Curr Top Med Chem. 2021;21(7):649-660. doi: 10.2174/1568026621666210121153413.
Recently, different authors have reported Perturbation Theory (PT) methods combined with machine learning (ML) to obtain PTML (PT + ML) models. They have applied PTML models to the study of different biological systems. Here we present one state-of-art review about the different applications of PTML models in Organic Synthesis, Medicinal Chemistry, Protein Research, and Technology.

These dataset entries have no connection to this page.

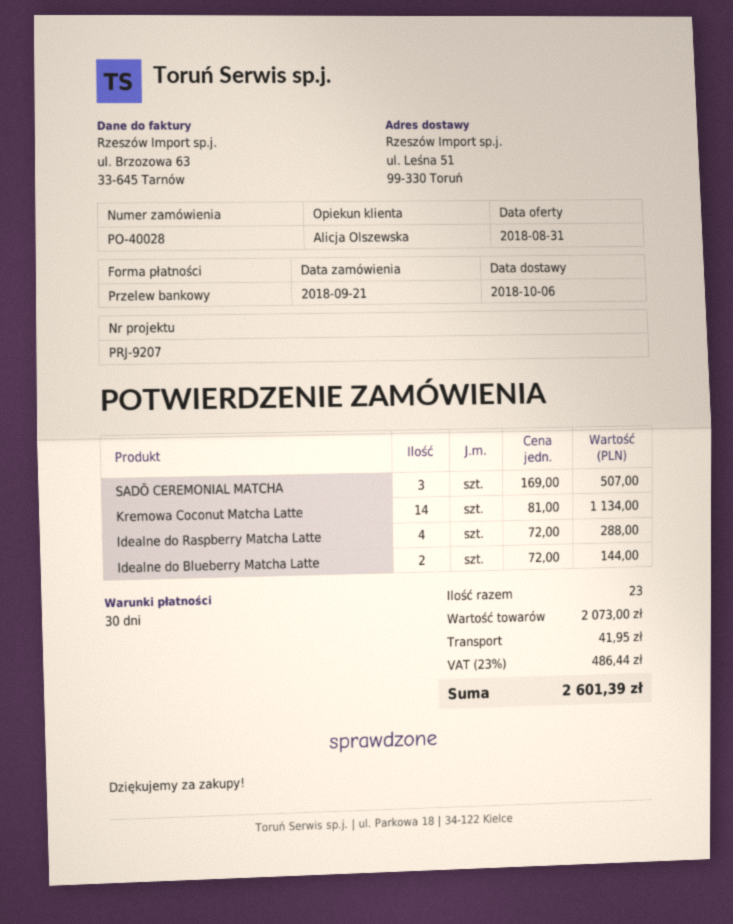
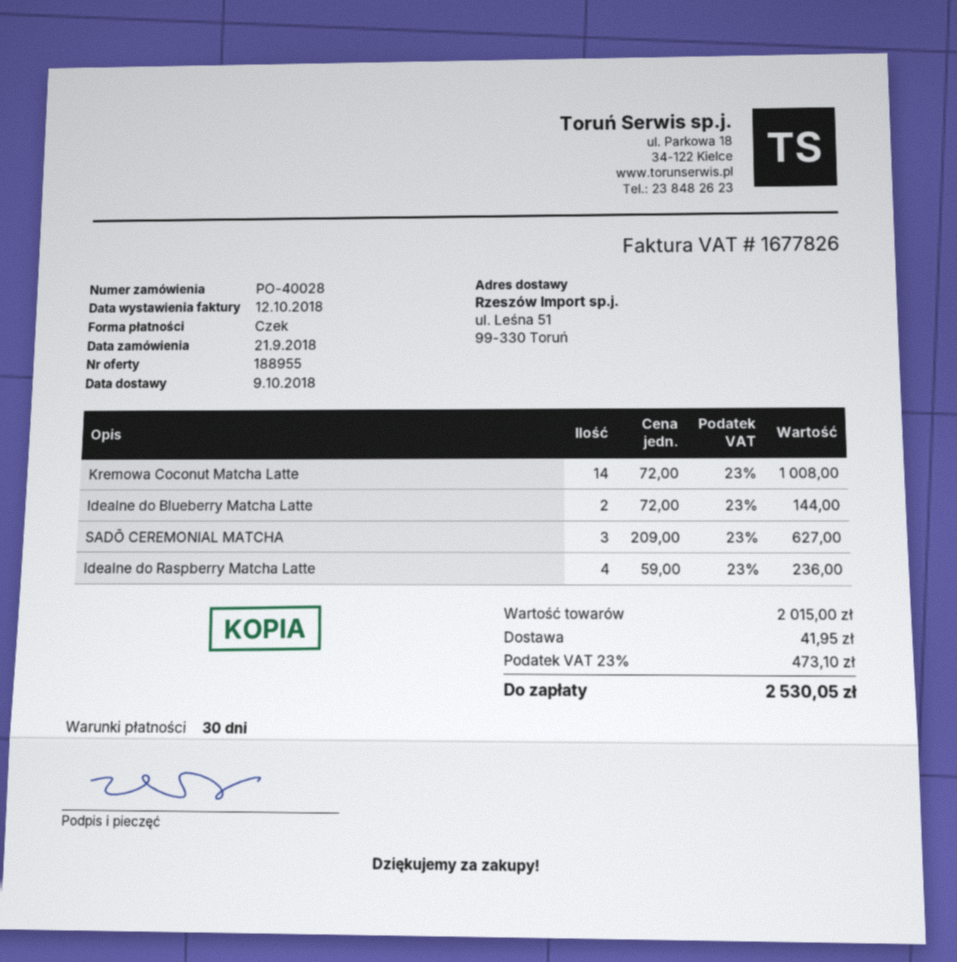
delivery date: 2018-10-06 -> 2018-10-09
payment method: bank transfer -> cheque
SADŌ CEREMONIAL MATCHA: 3 x 169.00 = 507.00 -> 3 x 209.00 = 627.00
Kremowa Coconut Matcha Latte: 14 x 81.00 = 1134.00 -> 14 x 72.00 = 1008.00
Idealne do Raspberry Matcha Latte: 4 x 72.00 = 288.00 -> 4 x 59.00 = 236.00
subtotal: 2073.00 -> 2015.00
tax: 23% = 486.44 -> 23% = 473.10
total: 2601.39 -> 2530.05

The aim of the models is to find relations between the molecular descriptors and the biological characteristics to predict key properties of new compounds. An area where the ML has been very useful is the drug discovery process. The entire process of drug discovery leads to the generation of lots of data, and it is also a costly and time-consuming process. ML comes with the opportunity of analyzing significant amounts of chemical data obtaining outcomes to find potential drug candidates.
最近,不同的作者报道了将微扰理论(PT)方法与机器学习(ML)相结合以获得PTML(PT + ML)模型。他们已将PTML模型应用于不同生物系统的研究。在此,我们对PTML模型在有机合成、药物化学、蛋白质研究和技术方面的不同应用进行了一项最新综述。这些模型的目的是找到分子描述符与生物学特征之间的关系,以预测新化合物的关键特性。机器学习非常有用的一个领域是药物发现过程。药物发现的整个过程会产生大量数据,而且这也是一个成本高昂且耗时的过程。机器学习带来了分析大量化学数据以获得结果从而找到潜在药物候选物的机会。